That's not really true and if there's one thing the ANC has done exceptionally well, is to frame itself as the only opposition to apartheid. By the 1970s, the ANC's internal resistance to apartheid was crushed. The vacuum was filled by organisations like the Black Consciousness Movement and people like Mangosuthu Buthelezi and Inkatha in KwaZulu-Natal, and even the white parliamentary liberal opposition. By the 1980s internal resistance had coalesced around the United Democratic Front (UDF) which had evolved without any assistance from the ANC.
The ANC did a fantastic job of doing a reverse takeover of the UDF once it was unbanned, and, at the same time, through propaganda and violence, setting itself up as the only legitimate opposition to apartheid.
The ANC emerging as this hegemonic opponent to aparheid was not inevitable, not by a longshot.
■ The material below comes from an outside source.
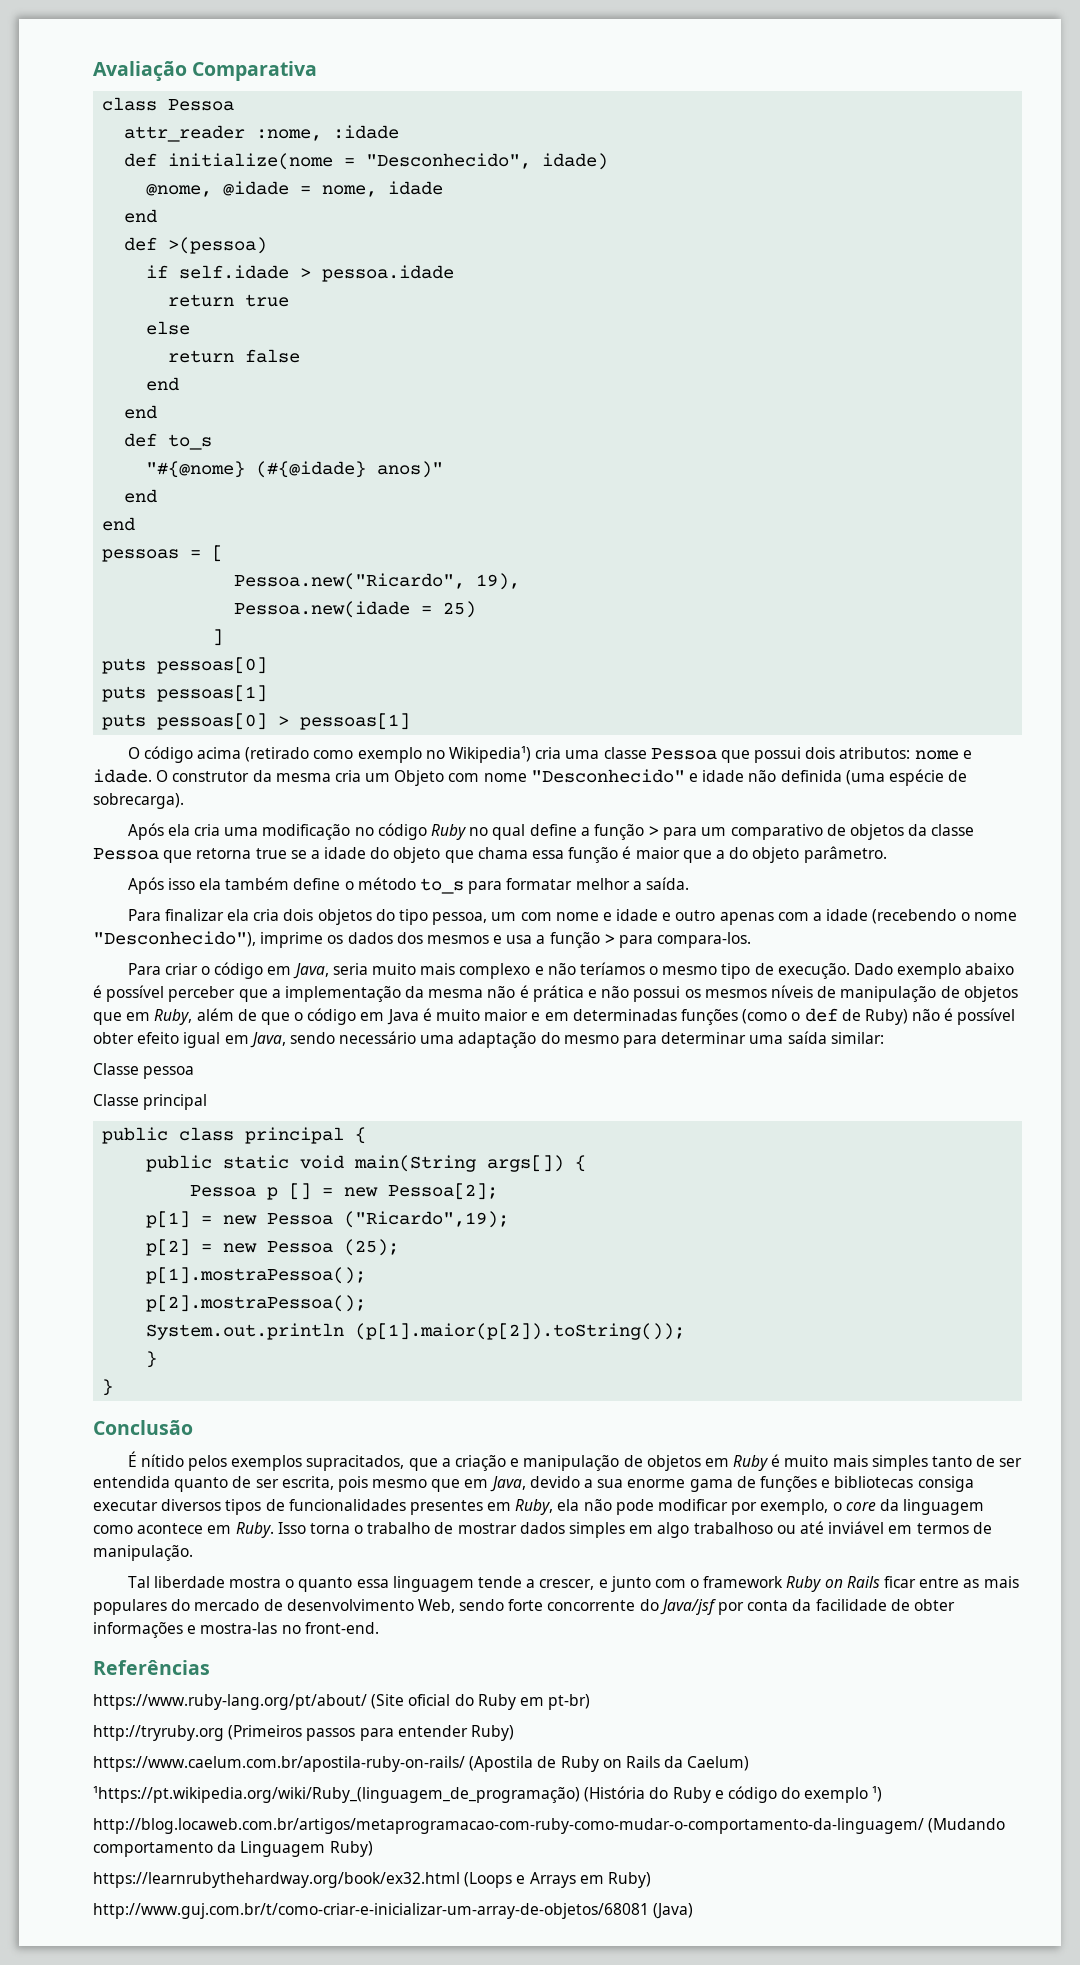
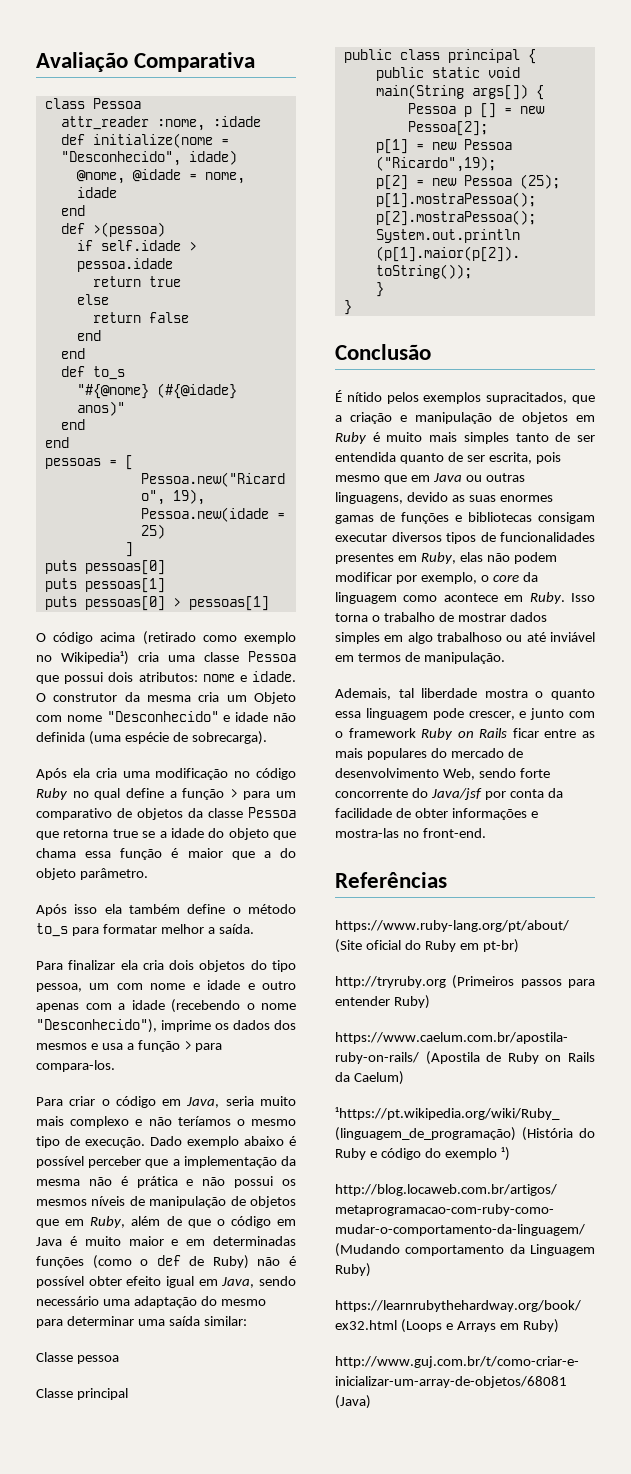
[489,1476,733,1492] Java, devido a sua enorme gama -> [432,473,525,482] [335,492,553,504] [335,515,374,524] Java ou outras linguagens, devido as suas enormes gamas
[917,1476,974,1492] consiga -> [538,512,595,524] consigam
[557,1499,654,1515] ela não pode -> [459,552,557,564] elas não podem
[127,1576,150,1588] Tal -> [335,688,414,700] Ademais, tal
[477,1576,536,1588] tende a -> [432,708,464,720] pode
You're right, I should have more explicitly clarified that as "past a certain point" there was no replacing the ANC but thank you for sharing all of that, I legitimately didn't know about some of the organisations that you mentioned.
Though, regarding the Inkatha Freedom Party, my assessment of them could be entirely erroneous, but it seemed to me like the IFP always had a bit too much baggage to really be able to emerge as a national South African movement. Primarily because Buthelezi owed his position to the Apartheid regime and in many ways owed his entire power base to the existence of the bantustans and by extension Apartheid as a whole.
That said, I find the IFP a really fascinating part of South African history and wish I knew more about them.